The relevant files are under the data folder:

- en.csv (or the equivalent JSON file)
- es.csv (or the equivalent JSON file)
- fr.csv (or the equivalent JSON file)
- in.csv (or the equivalent JSON file)
- it.csv (or the equivalent JSON file)
- nl.csv (or the equivalent JSON file)
- pt.csv (or the equivalent JSON file)
- tl.csv (or the equivalent JSON file)

In [16]:
import json
# from google.colab import files
import pandas as pd
import numpy as np
import glob
import os
import math
from collections import Counter


# Implementation

## Part 1
Implement the function *preprocess* that iterates over all the data files and creates a single vocabulary, containing all the tokens in the data. Our token definition is a single UTF-8 encoded character. So, the vocabulary list is a simple Python list of all the characters that you see at least once in the data.

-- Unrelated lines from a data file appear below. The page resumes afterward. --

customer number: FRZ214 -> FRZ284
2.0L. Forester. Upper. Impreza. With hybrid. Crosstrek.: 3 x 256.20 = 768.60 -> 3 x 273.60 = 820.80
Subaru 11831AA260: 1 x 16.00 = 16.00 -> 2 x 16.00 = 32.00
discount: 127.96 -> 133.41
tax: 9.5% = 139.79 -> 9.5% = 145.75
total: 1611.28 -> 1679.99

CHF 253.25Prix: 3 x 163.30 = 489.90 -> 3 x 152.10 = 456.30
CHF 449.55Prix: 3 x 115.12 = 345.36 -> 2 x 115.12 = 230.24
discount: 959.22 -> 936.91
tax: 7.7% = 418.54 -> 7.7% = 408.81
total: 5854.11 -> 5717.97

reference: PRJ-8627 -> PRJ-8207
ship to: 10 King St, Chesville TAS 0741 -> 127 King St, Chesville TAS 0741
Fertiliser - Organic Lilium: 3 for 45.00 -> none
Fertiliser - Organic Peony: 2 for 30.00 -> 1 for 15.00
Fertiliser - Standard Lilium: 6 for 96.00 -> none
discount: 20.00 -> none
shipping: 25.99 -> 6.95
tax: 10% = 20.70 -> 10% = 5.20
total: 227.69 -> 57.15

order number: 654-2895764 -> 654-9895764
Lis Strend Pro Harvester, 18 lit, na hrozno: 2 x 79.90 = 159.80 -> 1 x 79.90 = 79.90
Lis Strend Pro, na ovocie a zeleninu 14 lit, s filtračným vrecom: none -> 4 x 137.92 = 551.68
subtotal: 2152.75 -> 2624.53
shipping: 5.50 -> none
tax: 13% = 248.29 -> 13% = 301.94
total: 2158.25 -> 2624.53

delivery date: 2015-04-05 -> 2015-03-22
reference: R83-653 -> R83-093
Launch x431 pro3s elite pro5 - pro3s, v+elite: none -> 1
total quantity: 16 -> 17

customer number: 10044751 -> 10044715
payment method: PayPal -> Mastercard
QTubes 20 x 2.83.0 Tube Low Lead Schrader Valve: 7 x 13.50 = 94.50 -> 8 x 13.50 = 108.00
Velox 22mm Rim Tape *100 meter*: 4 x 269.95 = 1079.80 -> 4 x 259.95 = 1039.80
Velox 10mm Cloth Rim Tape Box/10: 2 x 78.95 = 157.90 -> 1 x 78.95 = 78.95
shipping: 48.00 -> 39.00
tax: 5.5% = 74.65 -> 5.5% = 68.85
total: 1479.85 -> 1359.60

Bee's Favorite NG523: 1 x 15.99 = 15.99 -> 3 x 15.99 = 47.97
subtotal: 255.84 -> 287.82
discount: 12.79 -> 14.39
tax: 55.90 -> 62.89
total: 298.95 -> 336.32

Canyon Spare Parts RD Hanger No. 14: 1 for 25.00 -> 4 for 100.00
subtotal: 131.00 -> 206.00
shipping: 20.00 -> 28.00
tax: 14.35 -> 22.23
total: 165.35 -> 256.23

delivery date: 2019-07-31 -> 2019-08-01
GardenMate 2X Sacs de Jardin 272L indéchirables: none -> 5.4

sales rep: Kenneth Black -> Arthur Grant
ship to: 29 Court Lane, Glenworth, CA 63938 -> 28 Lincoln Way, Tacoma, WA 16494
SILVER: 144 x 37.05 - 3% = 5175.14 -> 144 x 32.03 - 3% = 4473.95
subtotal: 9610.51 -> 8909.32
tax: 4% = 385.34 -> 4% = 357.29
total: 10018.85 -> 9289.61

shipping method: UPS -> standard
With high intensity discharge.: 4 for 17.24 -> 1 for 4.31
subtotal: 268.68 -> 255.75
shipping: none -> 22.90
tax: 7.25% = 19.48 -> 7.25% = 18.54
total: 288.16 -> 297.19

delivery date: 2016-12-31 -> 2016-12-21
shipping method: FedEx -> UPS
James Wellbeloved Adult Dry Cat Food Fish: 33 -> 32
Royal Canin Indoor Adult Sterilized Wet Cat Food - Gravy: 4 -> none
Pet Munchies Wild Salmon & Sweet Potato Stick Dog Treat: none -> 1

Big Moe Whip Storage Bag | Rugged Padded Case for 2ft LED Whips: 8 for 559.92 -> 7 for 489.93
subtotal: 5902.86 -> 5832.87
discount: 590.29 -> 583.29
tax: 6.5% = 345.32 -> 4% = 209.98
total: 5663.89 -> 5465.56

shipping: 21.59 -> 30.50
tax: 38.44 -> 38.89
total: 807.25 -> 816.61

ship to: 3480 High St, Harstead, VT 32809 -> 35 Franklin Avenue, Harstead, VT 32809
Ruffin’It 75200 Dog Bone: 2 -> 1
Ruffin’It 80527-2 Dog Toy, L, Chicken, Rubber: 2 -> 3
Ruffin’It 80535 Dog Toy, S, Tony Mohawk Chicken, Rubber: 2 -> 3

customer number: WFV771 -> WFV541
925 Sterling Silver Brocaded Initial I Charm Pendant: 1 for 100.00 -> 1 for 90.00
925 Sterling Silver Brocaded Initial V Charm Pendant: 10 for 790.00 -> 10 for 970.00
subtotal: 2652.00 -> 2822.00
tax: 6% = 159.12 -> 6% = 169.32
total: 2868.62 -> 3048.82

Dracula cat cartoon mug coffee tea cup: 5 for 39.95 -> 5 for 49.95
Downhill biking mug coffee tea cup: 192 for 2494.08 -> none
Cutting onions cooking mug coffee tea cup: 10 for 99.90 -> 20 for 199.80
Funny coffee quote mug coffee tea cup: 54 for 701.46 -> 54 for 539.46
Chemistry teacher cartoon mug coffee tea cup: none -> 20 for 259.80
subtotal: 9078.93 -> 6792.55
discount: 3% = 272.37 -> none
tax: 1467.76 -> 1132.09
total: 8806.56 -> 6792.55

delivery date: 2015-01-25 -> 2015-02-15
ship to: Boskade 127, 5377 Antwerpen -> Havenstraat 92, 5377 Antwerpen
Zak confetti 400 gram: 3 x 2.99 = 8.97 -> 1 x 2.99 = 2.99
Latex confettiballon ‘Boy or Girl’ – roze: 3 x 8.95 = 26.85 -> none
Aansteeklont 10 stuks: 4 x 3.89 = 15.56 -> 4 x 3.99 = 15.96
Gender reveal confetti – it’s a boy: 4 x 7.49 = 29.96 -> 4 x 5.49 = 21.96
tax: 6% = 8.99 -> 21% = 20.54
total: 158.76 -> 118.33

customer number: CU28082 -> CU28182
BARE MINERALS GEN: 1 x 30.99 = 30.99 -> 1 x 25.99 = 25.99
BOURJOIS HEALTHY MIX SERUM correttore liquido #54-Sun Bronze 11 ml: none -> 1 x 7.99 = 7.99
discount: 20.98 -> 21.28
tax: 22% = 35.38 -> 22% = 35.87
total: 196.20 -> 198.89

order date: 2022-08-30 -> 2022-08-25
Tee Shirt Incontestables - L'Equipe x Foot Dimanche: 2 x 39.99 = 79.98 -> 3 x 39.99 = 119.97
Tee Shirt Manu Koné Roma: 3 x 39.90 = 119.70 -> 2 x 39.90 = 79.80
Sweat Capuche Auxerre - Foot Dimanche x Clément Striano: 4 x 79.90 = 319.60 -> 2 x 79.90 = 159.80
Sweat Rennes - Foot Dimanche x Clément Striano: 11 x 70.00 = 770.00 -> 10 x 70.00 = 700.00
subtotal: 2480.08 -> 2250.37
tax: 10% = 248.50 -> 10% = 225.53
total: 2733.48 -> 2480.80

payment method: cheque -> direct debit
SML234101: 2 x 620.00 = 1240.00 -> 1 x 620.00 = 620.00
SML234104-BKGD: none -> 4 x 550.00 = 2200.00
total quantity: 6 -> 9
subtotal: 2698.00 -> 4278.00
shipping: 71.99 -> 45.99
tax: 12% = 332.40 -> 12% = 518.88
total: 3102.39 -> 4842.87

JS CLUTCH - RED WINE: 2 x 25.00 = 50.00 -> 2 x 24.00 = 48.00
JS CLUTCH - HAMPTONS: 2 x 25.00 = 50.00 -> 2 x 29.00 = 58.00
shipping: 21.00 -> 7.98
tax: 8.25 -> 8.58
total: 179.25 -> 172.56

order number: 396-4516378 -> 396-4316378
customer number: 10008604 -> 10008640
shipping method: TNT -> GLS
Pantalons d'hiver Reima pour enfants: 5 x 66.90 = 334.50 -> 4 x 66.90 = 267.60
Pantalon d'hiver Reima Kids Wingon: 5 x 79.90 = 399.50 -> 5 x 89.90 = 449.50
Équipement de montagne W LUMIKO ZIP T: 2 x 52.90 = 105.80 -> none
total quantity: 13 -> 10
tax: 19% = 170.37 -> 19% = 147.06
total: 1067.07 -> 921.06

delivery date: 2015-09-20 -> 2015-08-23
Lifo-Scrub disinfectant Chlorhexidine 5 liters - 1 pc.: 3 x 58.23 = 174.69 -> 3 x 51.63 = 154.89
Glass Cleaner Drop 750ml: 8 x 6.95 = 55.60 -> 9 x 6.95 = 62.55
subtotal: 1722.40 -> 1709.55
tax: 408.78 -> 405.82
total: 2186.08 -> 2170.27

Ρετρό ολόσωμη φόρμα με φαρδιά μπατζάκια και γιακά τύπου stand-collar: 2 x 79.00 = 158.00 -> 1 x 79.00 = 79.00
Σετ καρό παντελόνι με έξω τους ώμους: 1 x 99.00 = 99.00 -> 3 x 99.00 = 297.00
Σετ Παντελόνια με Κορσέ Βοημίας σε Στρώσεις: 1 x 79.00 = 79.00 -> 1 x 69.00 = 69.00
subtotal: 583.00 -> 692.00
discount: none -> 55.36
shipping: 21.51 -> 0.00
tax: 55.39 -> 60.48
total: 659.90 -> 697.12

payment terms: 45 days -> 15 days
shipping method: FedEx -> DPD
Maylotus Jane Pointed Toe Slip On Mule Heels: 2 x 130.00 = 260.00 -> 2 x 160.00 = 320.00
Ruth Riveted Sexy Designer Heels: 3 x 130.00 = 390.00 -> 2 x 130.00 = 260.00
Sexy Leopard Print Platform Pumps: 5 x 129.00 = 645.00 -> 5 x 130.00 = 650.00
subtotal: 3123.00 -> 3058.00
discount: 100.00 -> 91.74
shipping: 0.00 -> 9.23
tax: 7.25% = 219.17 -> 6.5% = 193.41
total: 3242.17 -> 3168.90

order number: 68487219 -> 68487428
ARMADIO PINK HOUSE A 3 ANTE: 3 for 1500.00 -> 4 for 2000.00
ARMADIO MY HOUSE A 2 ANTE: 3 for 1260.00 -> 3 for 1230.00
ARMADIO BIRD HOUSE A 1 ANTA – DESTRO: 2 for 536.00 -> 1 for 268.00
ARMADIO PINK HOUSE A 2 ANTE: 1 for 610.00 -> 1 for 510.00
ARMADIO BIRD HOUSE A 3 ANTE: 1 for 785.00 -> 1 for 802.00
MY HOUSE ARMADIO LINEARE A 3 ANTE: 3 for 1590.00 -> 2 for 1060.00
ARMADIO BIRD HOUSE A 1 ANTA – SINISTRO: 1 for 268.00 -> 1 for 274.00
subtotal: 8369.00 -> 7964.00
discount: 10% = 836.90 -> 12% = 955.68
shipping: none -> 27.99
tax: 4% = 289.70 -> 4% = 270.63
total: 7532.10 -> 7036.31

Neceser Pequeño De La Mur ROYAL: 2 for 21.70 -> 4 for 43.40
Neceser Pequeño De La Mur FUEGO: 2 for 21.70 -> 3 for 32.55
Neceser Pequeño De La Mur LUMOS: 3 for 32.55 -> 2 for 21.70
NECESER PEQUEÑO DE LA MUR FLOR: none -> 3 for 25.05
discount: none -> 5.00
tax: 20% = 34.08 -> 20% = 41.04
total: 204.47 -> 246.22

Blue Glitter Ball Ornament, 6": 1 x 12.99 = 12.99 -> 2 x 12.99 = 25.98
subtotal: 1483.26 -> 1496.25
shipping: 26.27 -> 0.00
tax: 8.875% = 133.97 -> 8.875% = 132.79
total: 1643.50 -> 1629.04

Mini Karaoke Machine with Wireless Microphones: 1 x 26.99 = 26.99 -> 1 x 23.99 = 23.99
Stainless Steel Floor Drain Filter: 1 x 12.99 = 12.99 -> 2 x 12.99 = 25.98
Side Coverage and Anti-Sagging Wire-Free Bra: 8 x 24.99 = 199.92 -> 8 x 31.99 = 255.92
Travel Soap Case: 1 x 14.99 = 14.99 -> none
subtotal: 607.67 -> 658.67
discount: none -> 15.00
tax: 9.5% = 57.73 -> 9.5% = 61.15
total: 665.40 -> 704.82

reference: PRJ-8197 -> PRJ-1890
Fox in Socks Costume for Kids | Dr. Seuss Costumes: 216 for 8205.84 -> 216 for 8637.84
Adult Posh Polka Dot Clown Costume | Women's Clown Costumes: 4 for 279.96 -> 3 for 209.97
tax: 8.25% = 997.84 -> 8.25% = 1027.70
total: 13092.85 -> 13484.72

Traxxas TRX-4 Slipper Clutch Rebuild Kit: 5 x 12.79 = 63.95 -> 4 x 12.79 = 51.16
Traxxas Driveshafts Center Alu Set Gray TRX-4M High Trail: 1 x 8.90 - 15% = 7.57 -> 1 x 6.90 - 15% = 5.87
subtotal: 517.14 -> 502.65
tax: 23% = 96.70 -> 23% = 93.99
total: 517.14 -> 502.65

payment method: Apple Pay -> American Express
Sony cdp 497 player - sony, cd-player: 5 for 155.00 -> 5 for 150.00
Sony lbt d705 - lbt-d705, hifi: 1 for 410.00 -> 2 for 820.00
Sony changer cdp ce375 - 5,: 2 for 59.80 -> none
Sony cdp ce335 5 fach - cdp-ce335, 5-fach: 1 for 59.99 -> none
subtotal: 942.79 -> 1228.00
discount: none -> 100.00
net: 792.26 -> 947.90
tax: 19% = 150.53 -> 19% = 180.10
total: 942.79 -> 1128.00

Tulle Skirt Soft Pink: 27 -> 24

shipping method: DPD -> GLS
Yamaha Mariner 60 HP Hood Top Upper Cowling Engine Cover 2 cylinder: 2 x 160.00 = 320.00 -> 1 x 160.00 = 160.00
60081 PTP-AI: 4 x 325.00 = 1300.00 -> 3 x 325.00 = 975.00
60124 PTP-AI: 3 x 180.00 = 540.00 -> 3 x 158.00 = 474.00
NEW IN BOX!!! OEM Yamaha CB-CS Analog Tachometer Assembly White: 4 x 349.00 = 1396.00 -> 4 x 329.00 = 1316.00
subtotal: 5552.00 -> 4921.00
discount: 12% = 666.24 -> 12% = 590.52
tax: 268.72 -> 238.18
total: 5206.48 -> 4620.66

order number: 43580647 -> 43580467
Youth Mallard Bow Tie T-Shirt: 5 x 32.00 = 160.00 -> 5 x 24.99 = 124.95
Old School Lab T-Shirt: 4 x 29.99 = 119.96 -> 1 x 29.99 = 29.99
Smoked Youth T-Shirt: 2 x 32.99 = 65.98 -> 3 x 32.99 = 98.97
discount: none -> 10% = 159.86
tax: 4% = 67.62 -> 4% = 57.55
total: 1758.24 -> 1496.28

Note - do NOT lowercase the sentences in whi HW.

In [17]:
# # load the csv file
# df = pd.read_csv('assignment_1/data/en.csv')
# df.head()
# np.unique(df['tweet_text'].str.cat(sep=''))
# len(''.join(set(df['tweet_text'].str.cat(sep=''))))



In [24]:
SOS = "<start> "
EOS = "</end>"
UNK = "<UNK>"

def preprocess() -> list[str]:
  '''
  Return a list of characters, representing the shared vocabulary of all languages
  '''
  df = pd.concat(map(pd.read_csv, glob.glob('assignment_1/data/*.csv')))
  # add SOS to the beginning of each tweet and EOS to the end
  df['tweet_text'] = SOS + df['tweet_text'] + EOS
  print(df.head())
  unique_chars = list(''.join(set(df['tweet_text'].str.cat(sep=''))))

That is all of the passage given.